The evidence shows that clinician burnout is a complex and multifaceted problem and consequently there is no single solution to achieve the changes that are needed. The committee’s conceptual framework, developed to articulate the systems aspects of clinician burnout and professional wellbeing, communicates that clinician burnout and professional well-being occur within the context of a broader system. Collective, coordinated action is needed across all levels of the health care system—frontline care delivery, the health care organization (HCO), and the external environment—to prevent, reduce, and ultimately eliminate clinician burnout. The committee found that there are many health care stakeholder initiatives intended to
address burnout and well-being, such as efforts to raise awareness, collect information about the problems and potential solutions, and pilot new strategies to reduce burnout. Some of the initiatives are in the early phases of development, testing, or implementation, however, the committee found little research demonstrating how effective such efforts are at reducing burnout. Thus, in its recommendations, the committee took both a pragmatic and aspirational approach to considering changes that would prevent and reduce burnout and promote improved professional well-being.

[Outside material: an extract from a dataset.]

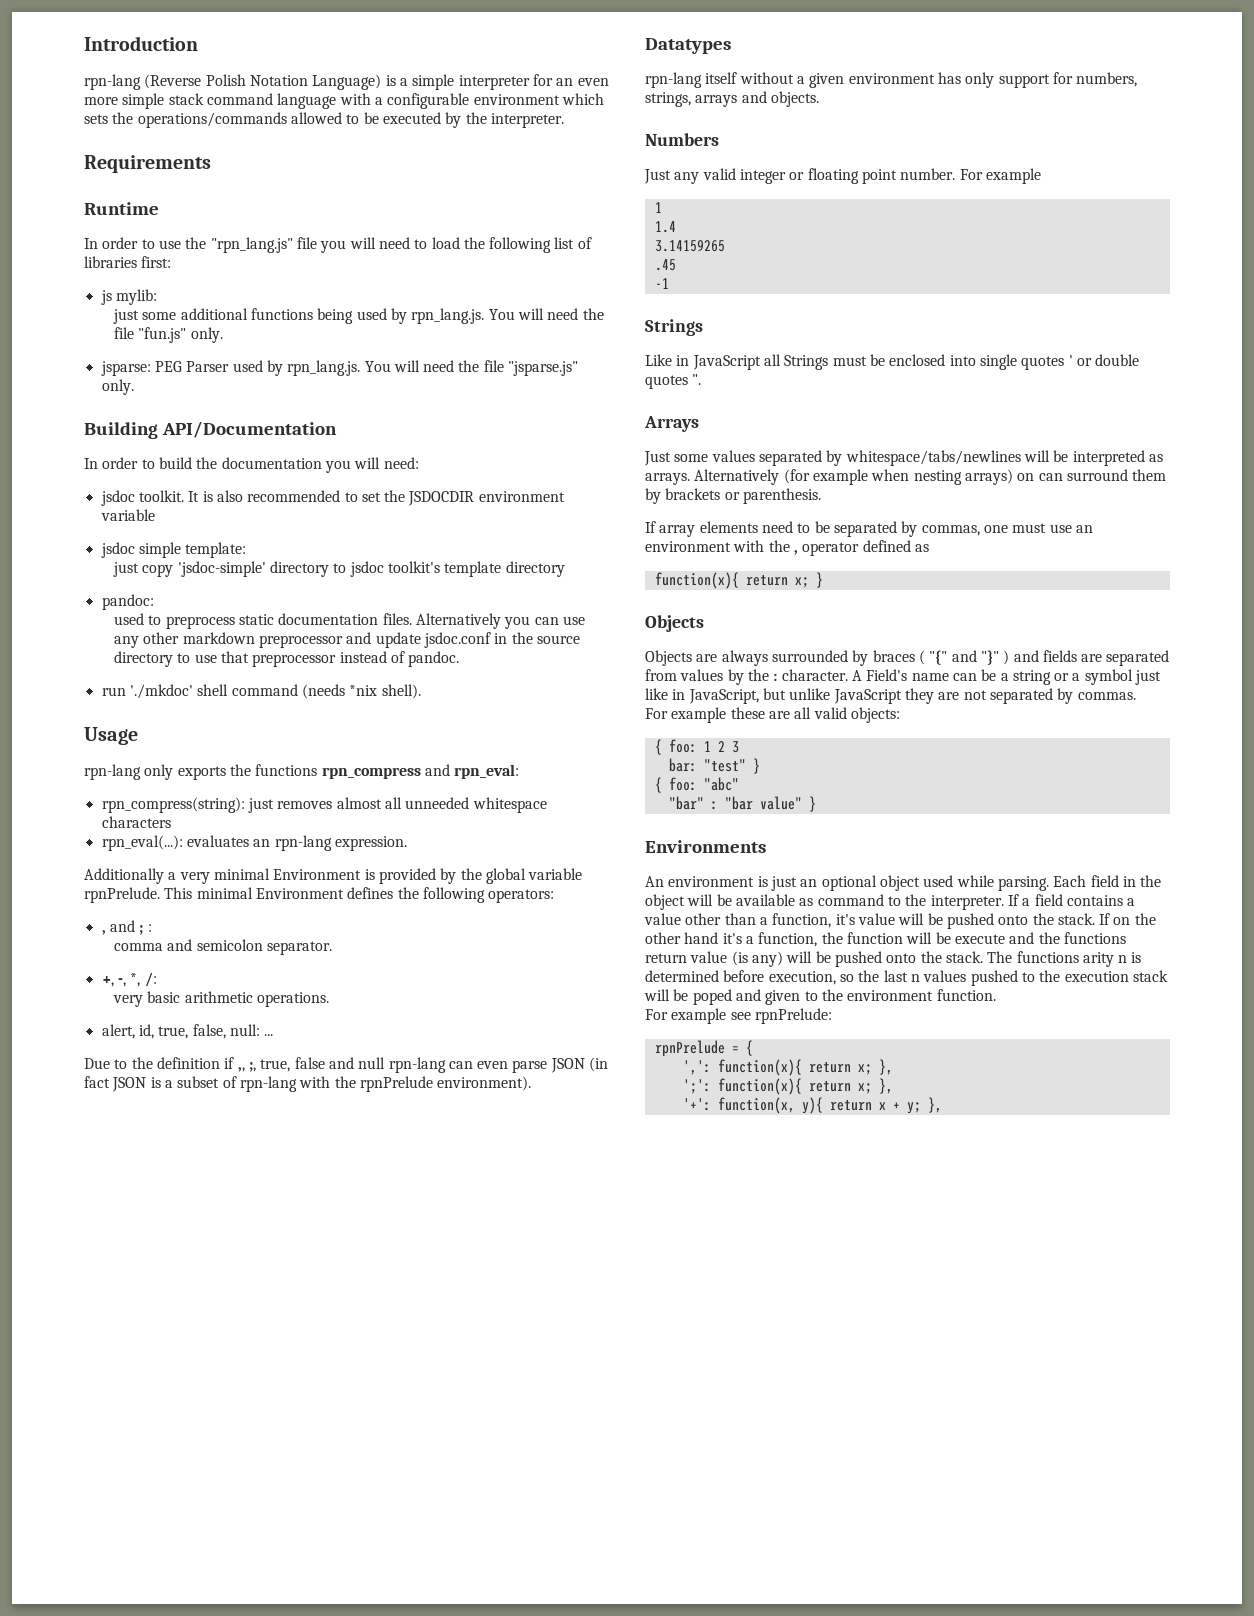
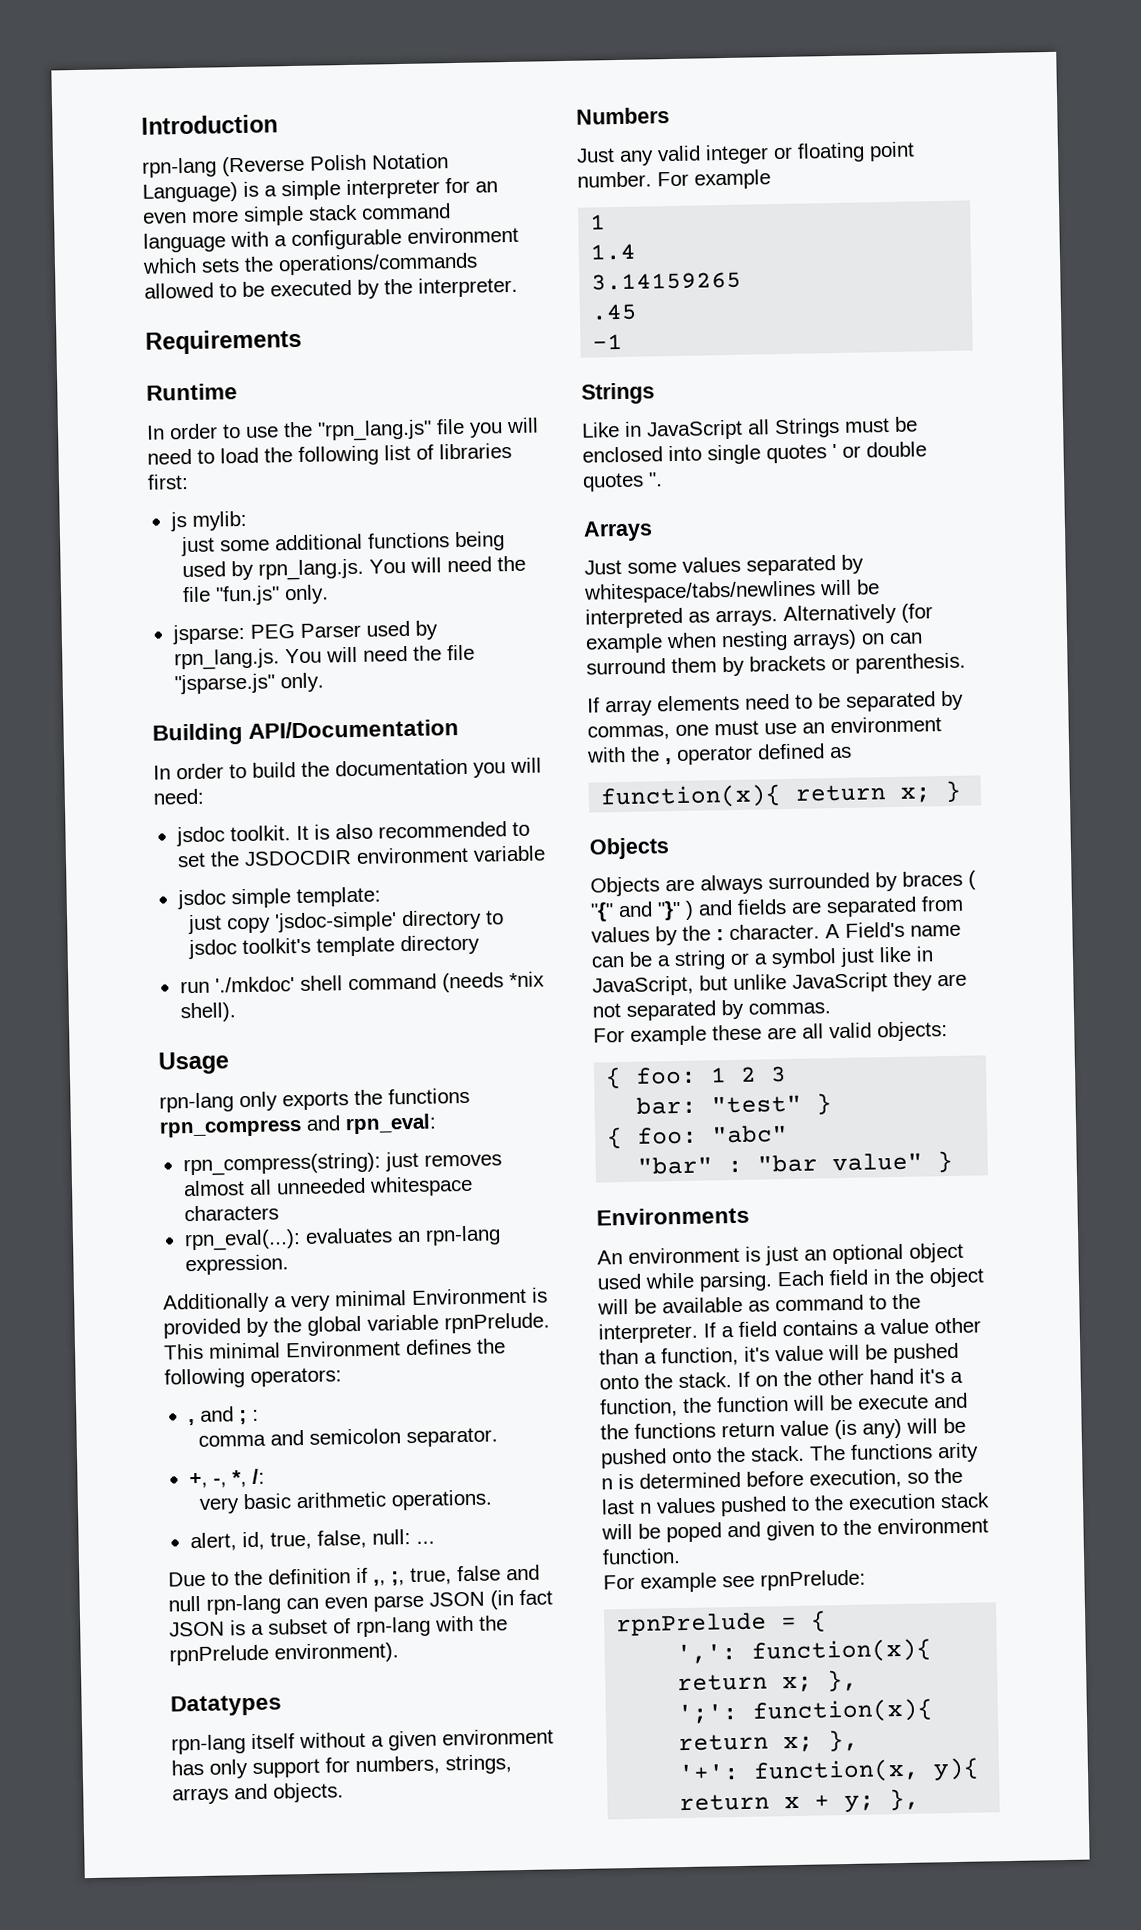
[101,594,154,610] [114,613,586,629] [114,632,581,648] [114,651,460,667] // pandoc: // used to preprocess static documentation files. Alternatively you can use any other markdown preprocessor and update jsdoc.conf in the source directory to use that preprocessor instead of pandoc. -> (481, 945) none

On the basis of established methods and principles in human-centered design, human factors and systems engineering, organizational design, and change management, the committee concluded that there are opportunities to redesign work and learning environments in order to reduce clinicians’ and learners’ risks of burnout and promote their professional well-being. The principles and guidance for redesign offered in the recommendations target the factors that are known to contribute to clinician burnout and foster professional well-being.
To lay the foundation for progress toward the elimination of clinician burnout and the enhancement of professional well-being, the committee recommends that health system stakeholders pursue the following six goals (listed in Box 10-1) and the associated actions under each goal as described below.
Goal 1. Create Positive Work Environments: Transform health care work systems by creating positive work environments that prevent and reduce burnout, foster professional well-being, and support quality care.
HCOs have a vitally important role in creating and maintaining positive work environments that clinicians find to be safe, healthy, and supportive and that foster ethical and meaningful practice. HCOs can enable the delivery of high-value health care by addressing burnout and its impact on the safety, health, and job satisfaction of the clinical workforce. As presented in Chapter 5 of the report and reflected in the Goal 1 recommendations, HCOs should focus on adopting fundamental principles for redesigning work systems to prevent and reduce clinician burnout and foster professional well-being. The active engagement of clinicians and patients is essential to the efforts of HCOs to create positive work environments, including efforts to prioritize actions, procedures, and policies that will deliver the greatest value to direct patient care.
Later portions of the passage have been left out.